Northlands CEO believes Edmonton will force organization to surrender lease on Coliseum
The CEO of Northlands believes “the decision will be made for Northlands to surrender the lease on Northlands Coliseum effective Jan. 1, 2018 and surrender the lease for Northlands Park when the live racing concludes.”
Tim Reid made the statement on Tuesday in a letter to Northlands staff, shareholders and volunteers that was obtained by Global News.
His memo comes ahead of an expected debate at city council on what to do about outstanding loan payments owed to it by Northlands.
“Pending the decision of council, it is anticipated that in 2018, Northlands will no longer have management responsibilities for our current site,” the letter reads. “As you can appreciate, the Northlands of the future will look and feel much different than it does today, however, I wish to be clear that an exciting future does exist.”

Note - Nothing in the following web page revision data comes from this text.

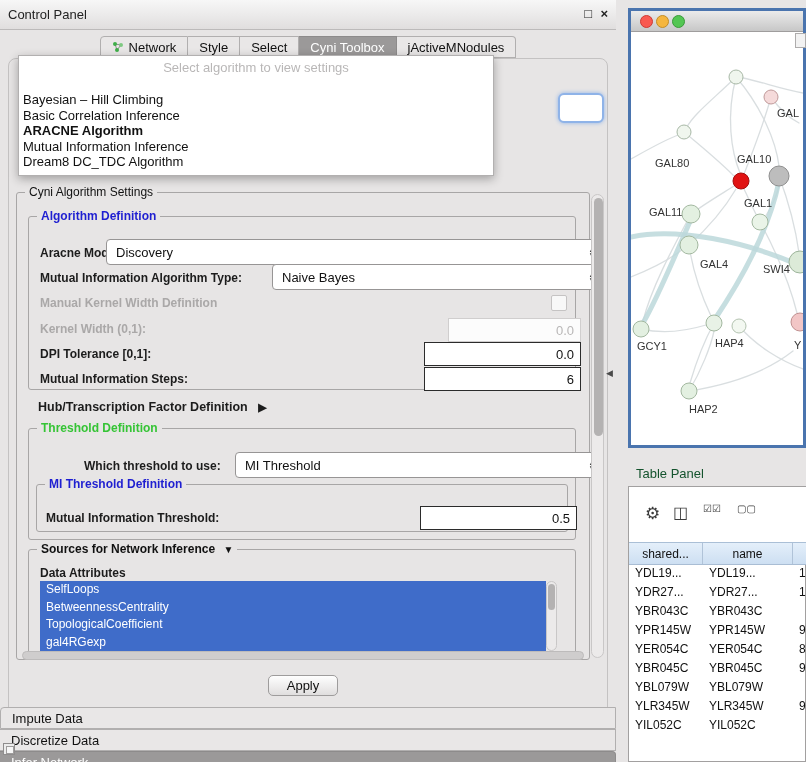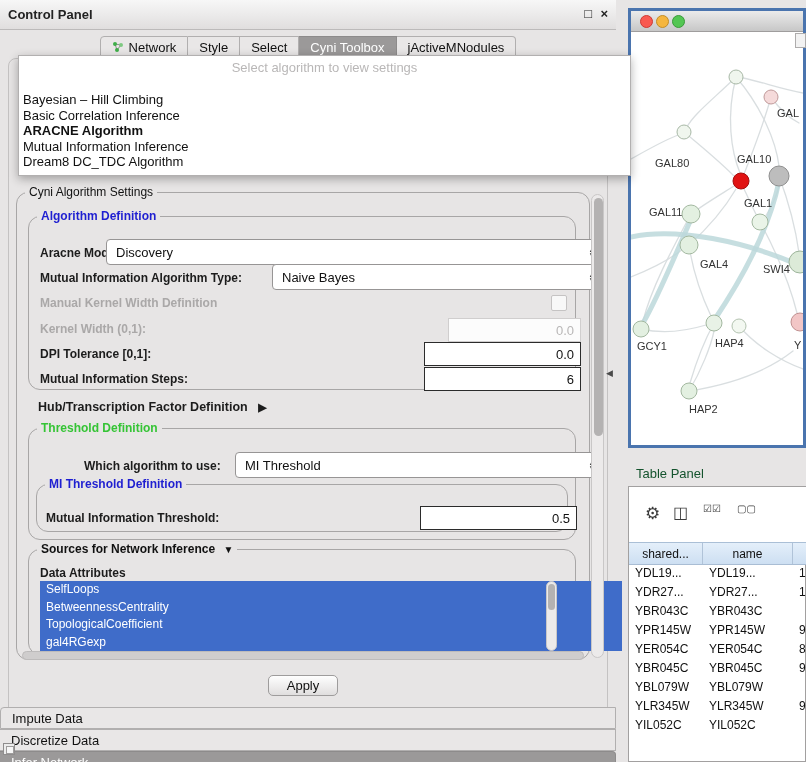--- a/index.html
+++ b/index.html
@@ -1,36 +1,36 @@
 <!DOCTYPE html>
 <html style="--selection-blue: #3f6cc9; --title-blue: #1f1fd1; --title-green: #35c435; --frame-blue: #4a74ae; --tab-selected: #9b9999; --light-red: #f95950; --light-yellow: #f5b63e; --light-green: #53c653; --node-red: #e11212; --node-gray: #bdbdbd;"><head>
 <meta charset="utf-8">
 <style>
   html,body{margin:0;padding:0;background:#e7e5e5;}
   #app{position:relative;width:806px;height:762px;overflow:hidden;background:#e7e5e5;
        font-family:"Liberation Sans",sans-serif;color:#111;font-size:13px;}
   .abs{position:absolute;box-sizing:border-box;}
   
   .titlebar{background:linear-gradient(#f7f7f7,#e0dede);border-bottom:1px solid #bcbaba;}
-  .title-text{position:absolute;left:8px;top:7px;font-size:13px;font-weight:bold;color:#222;}
+  .title-text{position:absolute;left:8px;top:7px;font-size:13px;font-weight:normal;color:#222;}
   .win-btn{position:absolute;top:6px;font-size:13px;color:#222;cursor:default;}
   
   .tab{display:flex;align-items:center;gap:5px;padding:0 11px;height:22px;font-size:13px;
        border:1px solid #b1afaf;border-left:none;background:#e9e7e7;box-sizing:border-box;}
   .tab:first-child{border-left:1px solid #b1afaf;border-radius:4px 0 0 0;}
   .tab:last-child{border-radius:0 4px 0 0;}
   .tab.selected{background:var(--tab-selected,#9b9999);color:#fff;border-color:#8d8b8b;}
   
   #algo-popup{background:#fff;border:1px solid #b2b0b0;box-shadow:0 3px 9px rgba(0,0,0,.3);z-index:50;}
   .popup-placeholder{text-align:center;color:#b9b7b7;font-size:13px;padding:4px 0 2px;}
   #algo-items{margin-top:15px;}
   .popup-item{font-size:13px;height:15.5px;line-height:15.5px;padding:0 4px;white-space:nowrap;}
   .popup-item.sel{font-weight:bold;}
   
-  .group{border:1px solid #a8a6a6;border-radius:12px;}
+  .group{border:1px solid #a8a6a6;border-radius:3px;}
   .group-title{position:absolute;top:-8px;left:8px;background:#e7e5e5;padding:0 4px;font-size:12px;white-space:nowrap;}
   .t-blue{color:var(--title-blue,#1f1fd1);font-weight:bold;}
   .t-green{color:var(--title-green,#35c435);font-weight:bold;}
   .lbl{position:absolute;font-size:12px;font-weight:bold;color:#1c1c1c;white-space:nowrap;}
   .lbl.disabled{color:#aaa8a8;}
   .combo{position:absolute;background:#fff;border:1px solid #979595;border-radius:4px;
          display:flex;align-items:center;padding:0 24px 0 9px;font-size:13px;}
   .combo .arrows{position:absolute;right:6px;top:50%;transform:translateY(-50%);
          display:flex;flex-direction:column;align-items:center;font-size:6.5px;line-height:5px;color:#333;}
   .field{position:absolute;background:#fff;border:1.5px solid #2b2b2b;font-size:13px;
@@ -94,21 +94,21 @@
       <div class="tab selected">
         <span>Cyni Toolbox</span>
       </div>
       <div class="tab">
         <span>jActiveMNodules</span>
       </div>
     </div>
 
   <div class="abs" style="left:558px;top:93px;width:46px;height:30px;background:#fff;border:2px solid #8fb3e8;border-radius:6px;box-shadow:0 0 4px #8fb3e8;z-index:5;"></div>
 
-  <div id="algo-popup" class="abs" style="left:18px;top:55px;width:613px;padding-bottom:5px;">
+  <div id="algo-popup" class="abs" style="left:18px;top:55px;width:476px;padding-bottom:5px;">
     <div class="popup-placeholder">Select algorithm to view settings</div>
     <div id="algo-items">
         <div class="popup-item">Bayesian – Hill Climbing</div>
         <div class="popup-item">Basic Correlation Inference</div>
         <div class="popup-item sel">ARACNE Algorithm</div>
         <div class="popup-item">Mutual Information Inference</div>
         <div class="popup-item">Dream8 DC_TDC Algorithm</div>
       </div>
   </div>
 
@@ -158,21 +158,21 @@
 
   <span class="lbl" style="left:38px;top:400px;font-size:12.5px;">
     <span>Hub/Transcription Factor Definition</span>
     <span style="margin-left:7px;font-size:11px;">▶</span>
   </span>
 
   <div class="abs group" style="left:28px;top:428px;width:548px;height:112px;">
     <span class="group-title t-green">Threshold Definition</span>
   </div>
 
-  <span class="lbl" style="left:84px;top:459px;">Which algorithm to use:</span>
+  <span class="lbl" style="left:84px;top:459px;">Which threshold to use:</span>
   <div class="combo" style="left:235px;top:452px;width:332px;height:24px;">
     <span>MI Threshold</span>
     <span class="arrows">
         <span>▲</span>
         <span>▼</span>
       </span>
   </div>
 
   <div class="abs group" style="left:36px;top:484px;width:532px;height:48px;">
     <span class="group-title t-blue">MI Threshold Definition</span>
@@ -182,21 +182,21 @@
     <span>0.5</span>
   </div>
 
   <div class="abs group" style="left:28px;top:549px;width:548px;height:106px;">
     <span class="group-title" style="font-weight:bold;">
       <span>Sources for Network Inference</span>
       <span style="margin-left:5px;font-size:10px;">▼</span>
     </span>
   </div>
   <span class="lbl" style="left:40px;top:566px;">Data Attributes</span>
-  <div class="abs" id="attr-list" style="left:40px;top:581px;width:582px;height:70px;background:#fff;overflow:hidden;">
+  <div class="abs" id="attr-list" style="left:40px;top:581px;width:506px;height:70px;background:#fff;overflow:hidden;">
       <div class="attr-item">SelfLoops</div>
       <div class="attr-item">BetweennessCentrality</div>
       <div class="attr-item">TopologicalCoefficient</div>
       <div class="attr-item">gal4RGexp</div>
     </div>
   <div class="abs scroll-track" style="left:546px;top:581px;width:11px;height:70px;">
     <div class="scroll-thumb" style="left:1px;top:2px;width:7px;height:26px;"></div>
   </div>
 
   <div class="abs" style="left:22px;top:651px;width:562px;height:9px;background:#cfcdcd;border:1px solid #bdbbbb;border-radius:5px;"></div>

On Tuesday afternoon, council did not get through its scheduled agenda and it is expected the Northlands loan debate will now take place on Wednesday.
Late last month, city councillors approved a plan that will see the Edmonton Economic Development Corporation (EEDC) take control of the Expo Centre at Northlands once negotiations to finalize agreements are complete. That transfer of control is expected to take place on Jan. 1.
The Expo Centre has a $47-million loan attached to it. Northlands borrowed money to make major renovations to the Expo Centre in 2009. The centre loses $3 million per year and the loan payments are $4 million per year.
In September of last year, Northlands began negotiating the first of several deferrals on loan payments to the city. On Wednesday, council will debate whether to continue three payments that have already been deferred – $2,082,248.51, $2,081,220.95 and $2,080,167.35 respectively – and whether to defer them until Dec. 7, 2017. If approved, the new deferral would effectively see Edmonton forgive the loan to Northlands when it assumes responsibility for the Expo Centre.
If Northlands does not agree to a new deferral agreement, it would set the wheels in motion for the city to take the Expo Centre unilaterally and terminate the site lease if Northlands were to default on its loan payment.
It was not clear what prompted Reid to write he believes Northlands Coliseum and Northlands Park will be taken over by the city. A report recommending council push for a new loan deferral agreement with Northlands does not mention Northlands Coliseum or Northlands Park, only the Expo Centre.
Watch below: On Aug. 29, 2017, city councillors voted to approve a plan to transition the Expo Centre to the City of Edmonton in a move to consolidate the Expo Centre and the Shaw Conference Centre.
“We were disappointed to receive the decision of council to transition the Edmonton Expo Centre to EEDC last week but we are confident that EEDC is fully capable of accepting this new responsibility,” Reid wrote. “Moving forward, we anticipate minimizing the loss of jobs for employees, however, it is important to be clear that some valuable members of our team will be negatively impacted by this change.
“We are confident that many employees will transition to the EEDC effective Jan. 1, 2018, and others responsible for the Coliseum and Site Management may find an opportunity with the City of Edmonton. When Northlands Park transitions with the opening of the new race track near the airport, we anticipate many individuals will find an opportunity to work with Century Casino’s operation.”
Reid wrote he believes post-January 2018, Northlands will employ between 35 and 45 employees as it shifts to a focus on food, events and education related to agriculture and enhancing K-Days, among other things.
On Tuesday, a reporter asked Coun. Bev Esslinger about reports Northlands was prepareing to shed 75 per cent of its staff.
“We haven’t got to any of those items yet,” Esslinger replied.
“You remember two weeks ago, we were able to resolve the conference centre piece of it and there were a few more pieces left to work with, and I’m confident that we essentially have resolution on all of them,” Mayor Don Iveson said after council met on Tuesday. “Council is nearly done our work in ensuring that Northlands as an organization will be successful into the future, driving tourism, event and agriculture economy outcomes for our city and region.
“I’m confident that by tomorrow, we’ll have final resolution of all of those questions around facilities and land and transition and how we’re going to work with Northlands to be successful in the future.”
“I remain as committed to finding a positive path forward for Northlands as I was on my very first day joining this team,” Reid wrote. “My commitment and the support of my family in finding a future for our great organization are steadfast.
“I am excited about our future, anxious to get started on our next chapter of Northlands.”